» Your instructions
Copy each line below containing "Чиния".

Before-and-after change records
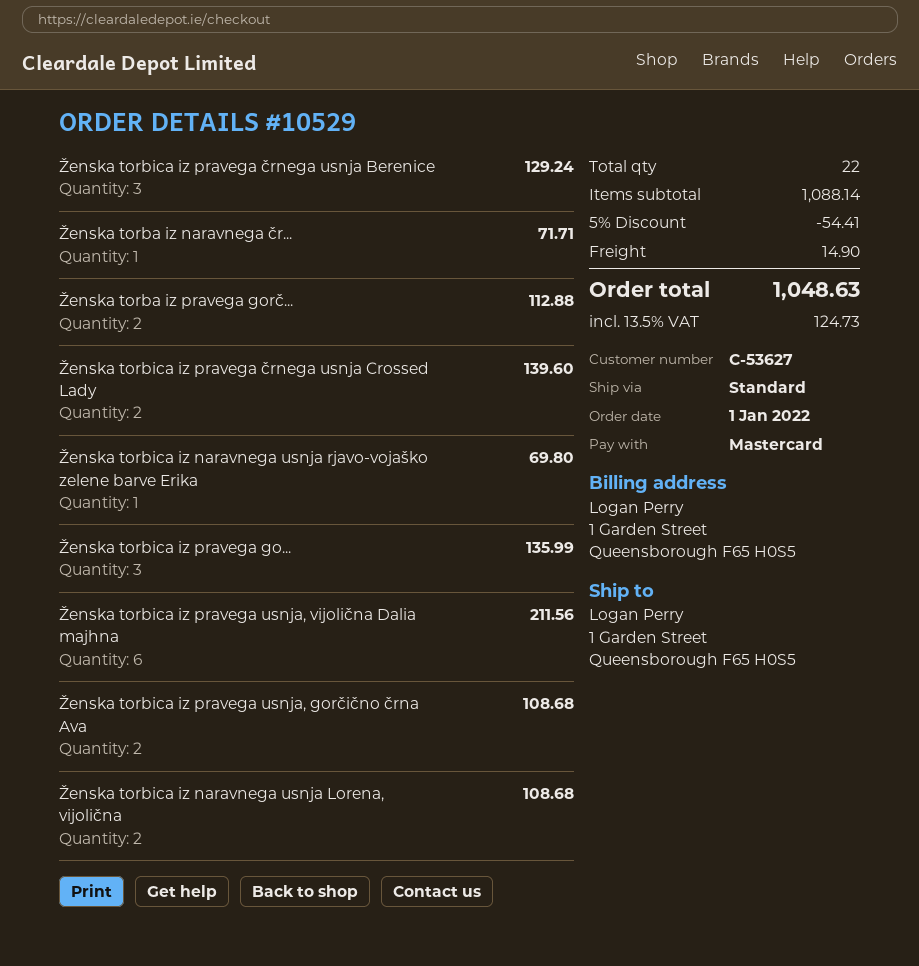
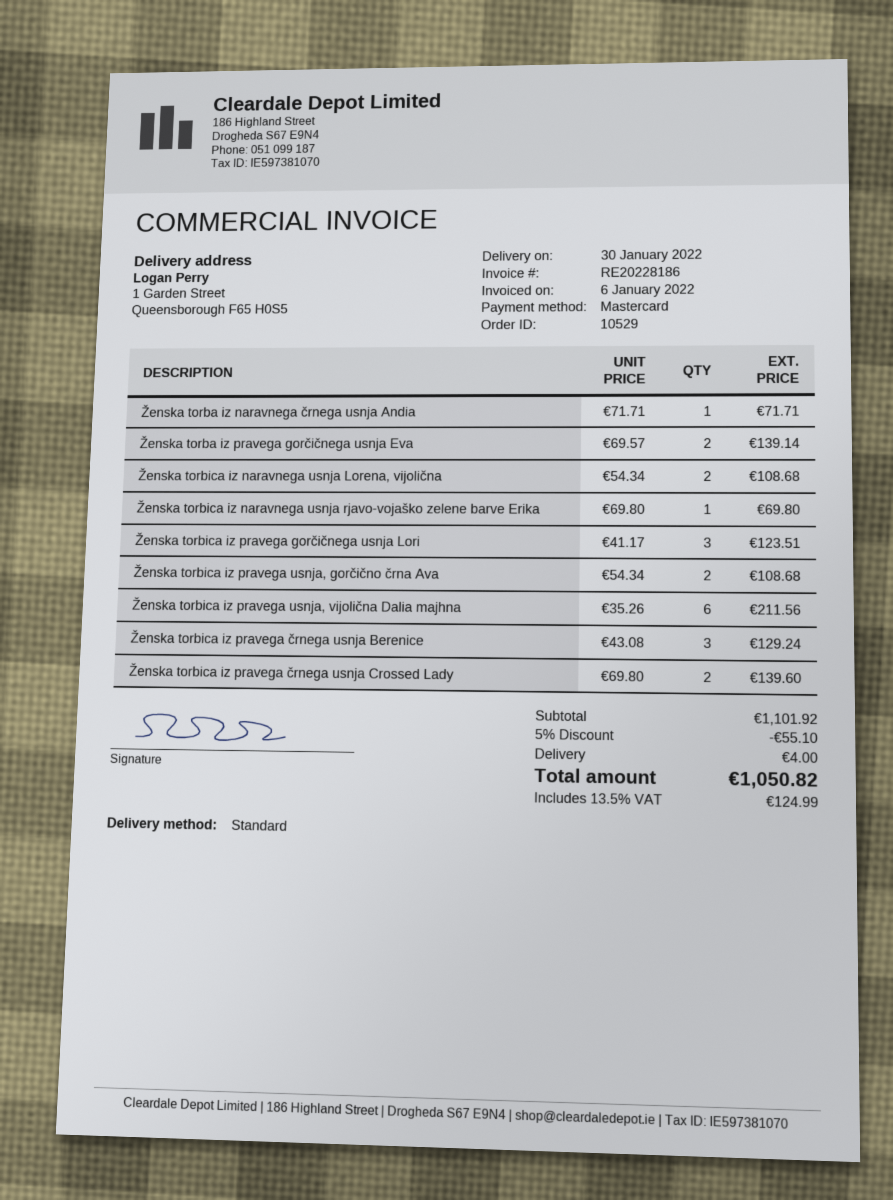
Ženska torba iz pravega gorč...: 2 for 112.88 -> 2 for 139.14
Ženska torbica iz pravega go...: 3 for 135.99 -> 3 for 123.51
subtotal: 1088.14 -> 1101.92
discount: 5% = 54.41 -> 5% = 55.10
shipping: 14.90 -> 4.00
tax: 13.5% = 124.73 -> 13.5% = 124.99
total: 1048.63 -> 1050.82

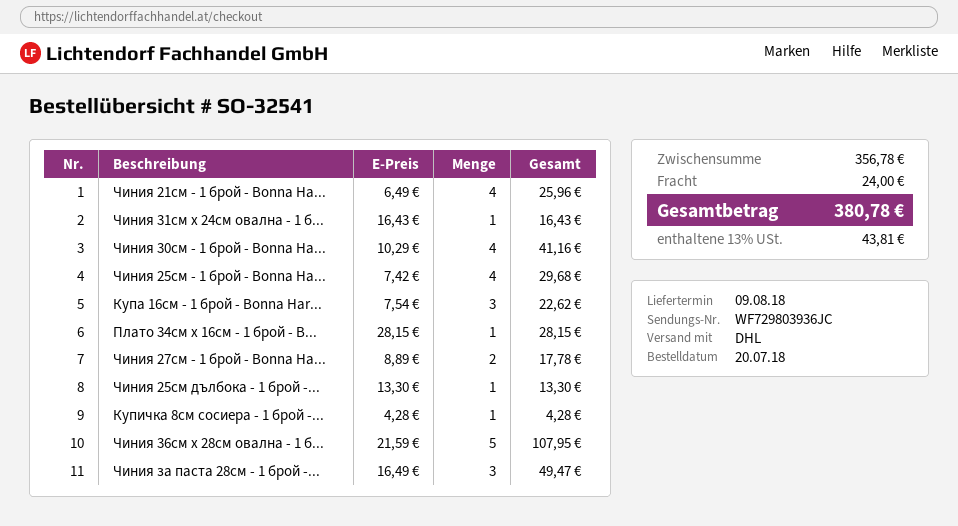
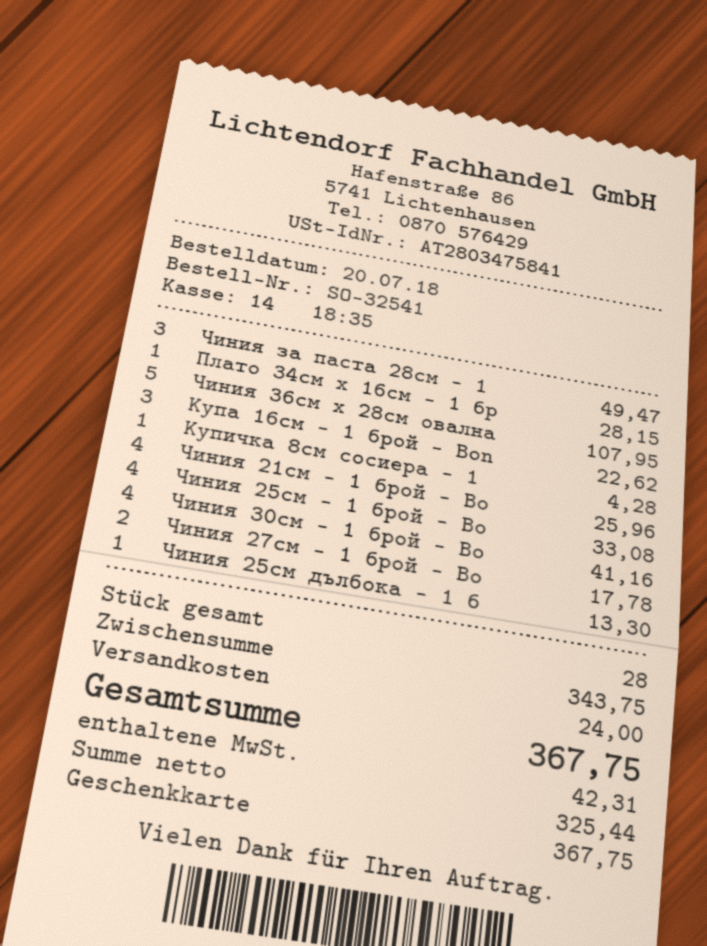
Чиния 31см х 24см овална - 1 б...: 1 for 16.43 -> none
Чиния 25см - 1 брой - Bonna Ha...: 4 for 29.68 -> 4 for 33.08
subtotal: 356.78 -> 343.75
tax: 43.81 -> 42.31
total: 380.78 -> 367.75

» Solution to this problem
Чиния 31см х 24см овална - 1 б...: 1 for 16.43 -> none
Чиния 25см - 1 брой - Bonna Ha...: 4 for 29.68 -> 4 for 33.08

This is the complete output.